So, if you don’t know me and you haven’t read the About Me page on this blog, then let me warn you that I am neither a critic nor a journalist. This is really just where I dump my thoughts on some of the things that I go to so that I can remember them later. That said, I’m starting this blog entry with something whiny and unrelated to the concert itself.
Me whining about something at Memorial Hall unrelated to the concert
I’ve had this pass to go to the Delta SKY360˚ Club and get a free drink all season but never got around to using it. I’ve actually had it in my pocket at most concerts but either haven’t really wanted a drink or, for one reason or another, thought better of having one. Since this was the last chance that I had to use it, I went during intermission. One of the bartenders said that she recognized me. I’m pretty sure that she hadn’t seen me before anywhere. She’s probably seen another Ashkenazic man with a thin face and a beard and can’t tell us apart. I know that she didn’t mean anything by it and I even know how hard it is to recognize the differences between minority groups that you’re not familiar with, but it still got to me this time for some reason. I get this about once a month since moving to the Atlanta area but lately – over the past two months or so – it’s been a weekly occurrence for some reason. Normally I just “roll my eyes” inwardly and say something dismissive but polite, but instead I asked her where and when she listed some restaurant that doesn’t even serve food that I can eat and then I responded with some unnecessary snark about all of my people looking alike. I know that this isn’t someone denying me employment, calling me a kike, saying something about the ZOG, harassing me as I walk down the street, physically attacking me, or any of the other indignities that I’ve suffered being a minority in this country, but it is irksome and sometimes it can be the straw that breaks the camel’s back.
Make this part go away
Ok, so that said, let’s talk about the concert itself. Spano really focused heavily on the richness of the Debussy and Rimsky-Korsakov. Both were taken a little slow, as though to savor them. In the case of Debussy’s Prélude à l’après-midi d’un faune, it was almost Satie slow, but never plodding. It was interesting and emotionally involved, though I found that some of the erotic desire in the piece was somewhat blunted. It was still a beautiful reading, nonetheless. It worked much better for the performance of Rimsky-Korsakov’s Scheherazade, which came out wonderfully. It’s a great piece to end the season, with all of the solos for the first chairs, all of whom played gorgeously.

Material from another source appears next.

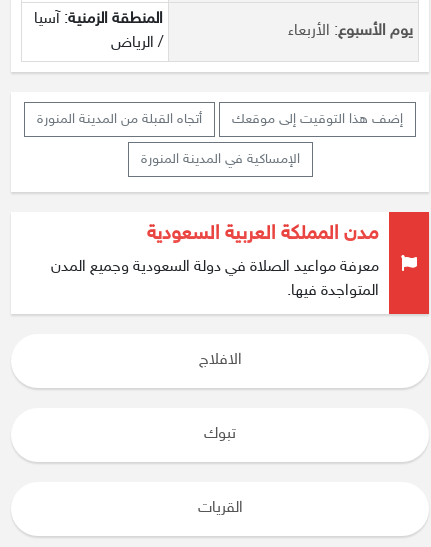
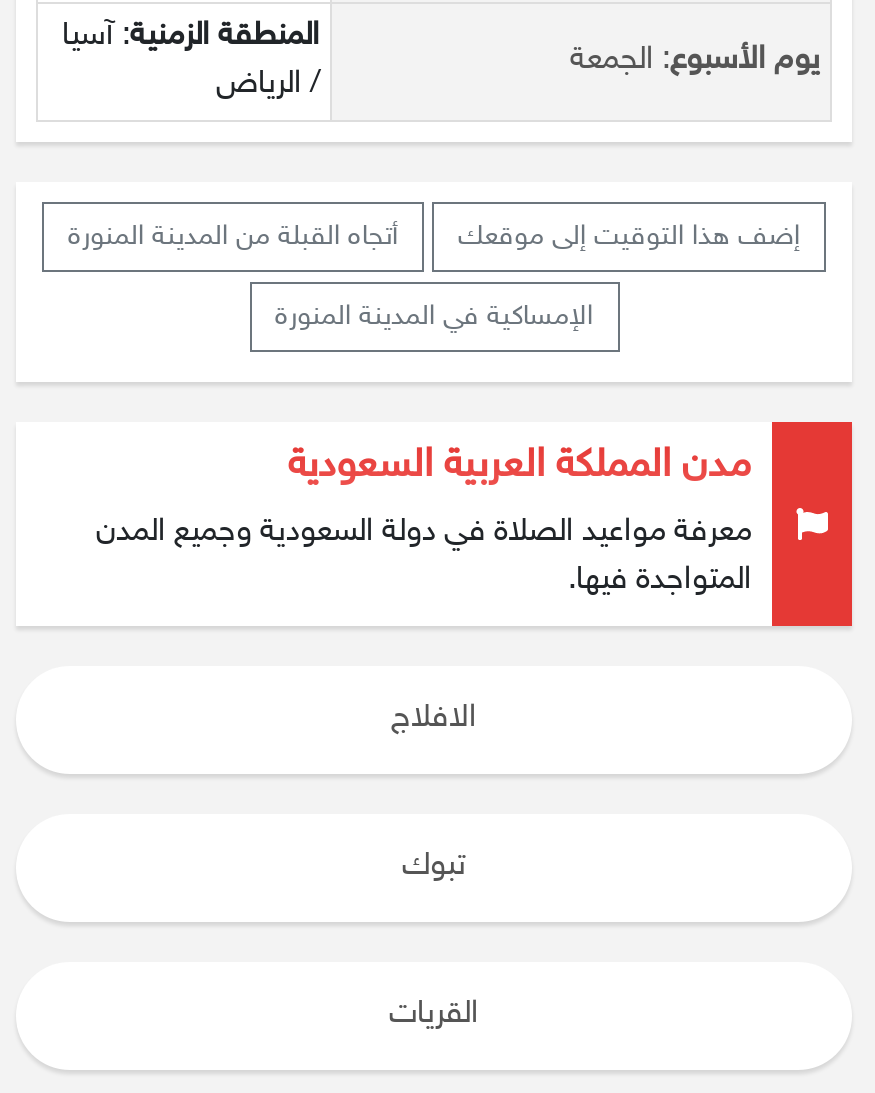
- يوم الأسبوع: الأربعاء
+ يوم الأسبوع: الجمعة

The piece between those two, Alan Fletcher’s Piano Concerto, I didn’t like. It’s not that I thought it was bad, it’s that I thought it wasn’t good and it just didn’t appeal to me on any level. I think that if it dropped the piano altogether then I’d have liked it a lot more. The orchestra’s part sounded interesting and was kind of engaging but the piano part came across to me as being like some character who was an insincere spaz who was “right there with you” the entire way but never really understanding what was going on nor really caring so long as it got to be there and be out front. It worked with the orchestra, for the most part, but it felt contrived and not that good of a fit. I don’t really blame Inon Barnatan’s playing for this: I think that he did a good job with it but that it just wasn’t that great of a piece of music.
The first two movements explored turmoil, dreaminess, peacefulness, but never had much in the way of despair, anxiety, nor sweetness even when I kind of expected it. I found it kind of uncaring: not dry, exactly, but going through the various states without any emotion. The third movement, which was jazzy, quoted from Louis Armstrong, Rodgers and Hart, and the spiritual Nobody Knows the Trouble I’ve Seen. It flowed all right with the first two movements and wasn’t completely out of place but it wasn’t a great fit. I think that the piano part may have worked better in this movement, though I didn’t feel that way while listening to it. I kept thinking that the spazzy piano character was saying “Ooh! Look at me! I can do jazz, too!” but I think that this may have been born of a bias developed during the first two movements. Overall, I think that there are some really interesting things in the work but that it’s not a good concerto.
Even so, it wasn’t unpleasant to listen to even if it wasn’t exactly something that I enjoyed. It certainly wasn’t enough to spoil the evening. I thought that this was a good concert to end the main-stage season: the orchestra sounded great, Spano did a good job with all of it, and I left quite pleased with my experience.